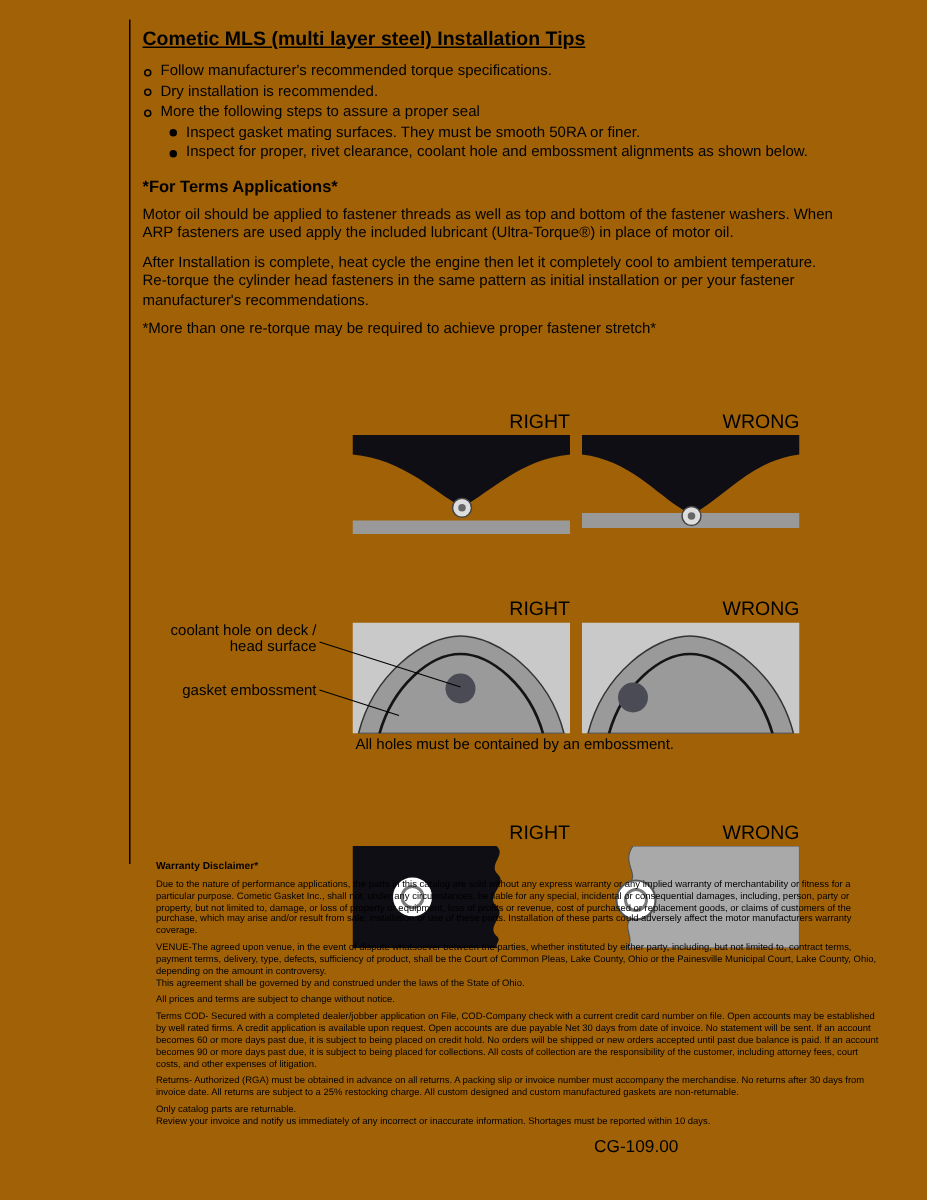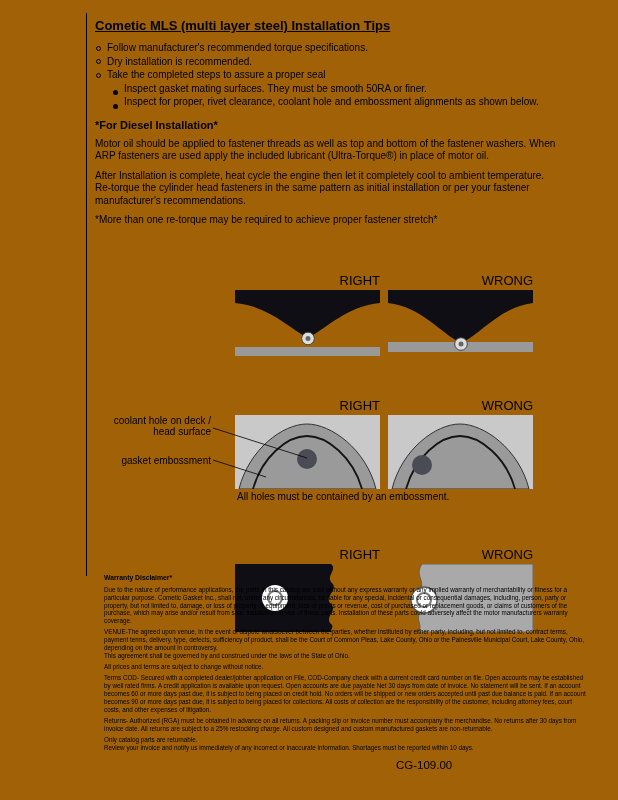--- a/index.html
+++ b/index.html
@@ -9,21 +9,21 @@
     font-family:"Liberation Sans", sans-serif;
     color:#000; position:relative;
   }
   .page { position:absolute; inset:0; width:618px; height:800px; background:#a16207; overflow:hidden; }
   .left-rule { position:absolute; left:86px; top:13px; width:1px; height:563px; background:#000; }
   .content { position:absolute; left:95px; top:18px; width:500px; }
 
   .title { font-size:13px; font-weight:bold; text-decoration:underline; margin-bottom:9px; }
 
   .bullet-row { display:flex; align-items:flex-start; font-size:10px; line-height:1.25; margin-bottom:1px; }
-  .bullet-row.sub { margin-left:17px;align-items:flex-end; }
+  .bullet-row.sub { margin-left:17px; }
   .marker { width:5px; height:5px; border-radius:50%; margin:3.5px 6px 0 1px; flex:none; }
   .marker.open { border:1px solid #000; }
   .marker.filled { background:#000; }
 
   .diesel-heading { font-size:11px; font-weight:bold; margin:10px 0 7px 0; }
   .para { font-size:10px; line-height:1.25; width:462px; margin-bottom:7px; }
   .para.note { margin-bottom:6px; }
 
   .fig { margin-top:2px; }
   .fig-labels { display:flex; margin-left:140px; font-size:13px; margin-bottom:2px; }
@@ -62,33 +62,33 @@
       <div class="bullet-row">
         <span class="marker open"></span>
         <span>Follow manufacturer's recommended torque specifications.</span>
       </div>
       <div class="bullet-row">
         <span class="marker open"></span>
         <span>Dry installation is recommended.</span>
       </div>
       <div class="bullet-row">
         <span class="marker open"></span>
-        <span>Take the completed steps to assure a proper seal</span>
+        <span>More the following steps to assure a proper seal</span>
       </div>
       <div class="bullet-row sub">
         <span class="marker filled"></span>
         <span>Inspect gasket mating surfaces.  They must be smooth 50RA or finer.</span>
       </div>
       <div class="bullet-row sub">
         <span class="marker filled"></span>
         <span>Inspect for proper, rivet clearance, coolant hole and embossment alignments as shown below.</span>
       </div>
     </div>
 
-    <h2 class="diesel-heading">*For Diesel Installation*</h2>
+    <h2 class="diesel-heading">*For Terms Applications*</h2>
     <p class="para">Motor oil should be applied to fastener threads as well as top and bottom of the fastener washers. When ARP fasteners are used apply the included lubricant (Ultra-Torque®) in place of motor oil.</p>
     <p class="para">After Installation is complete, heat cycle the engine then let it completely cool to ambient temperature. Re-torque the cylinder head fasteners in the same pattern as initial installation or per your fastener manufacturer's recommendations.</p>
     <p class="para note">*More than one re-torque may be required to achieve proper fastener stretch*</p>
 
     <div class="fig">
       <div class="fig-labels">
         <div class="fig-label">RIGHT</div>
         <div class="fig-label">WRONG</div>
       </div>
       <div class="panels">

▸ **TASK GOAL**:
Go through the listing above and write out exactly the lines starting with the one holding "<span>Inspect for proper, rivet" and running through the one holding "of motor oil.</p>", ends included, and no others.

▸ **TASK RESULT**:
         <span>Inspect for proper, rivet clearance, coolant hole and embossment alignments as shown below.</span>
       </div>
     </div>
 
-    <h2 class="diesel-heading">*For Diesel Installation*</h2>
+    <h2 class="diesel-heading">*For Terms Applications*</h2>
     <p class="para">Motor oil should be applied to fastener threads as well as top and bottom of the fastener washers. When ARP fasteners are used apply the included lubricant (Ultra-Torque®) in place of motor oil.</p>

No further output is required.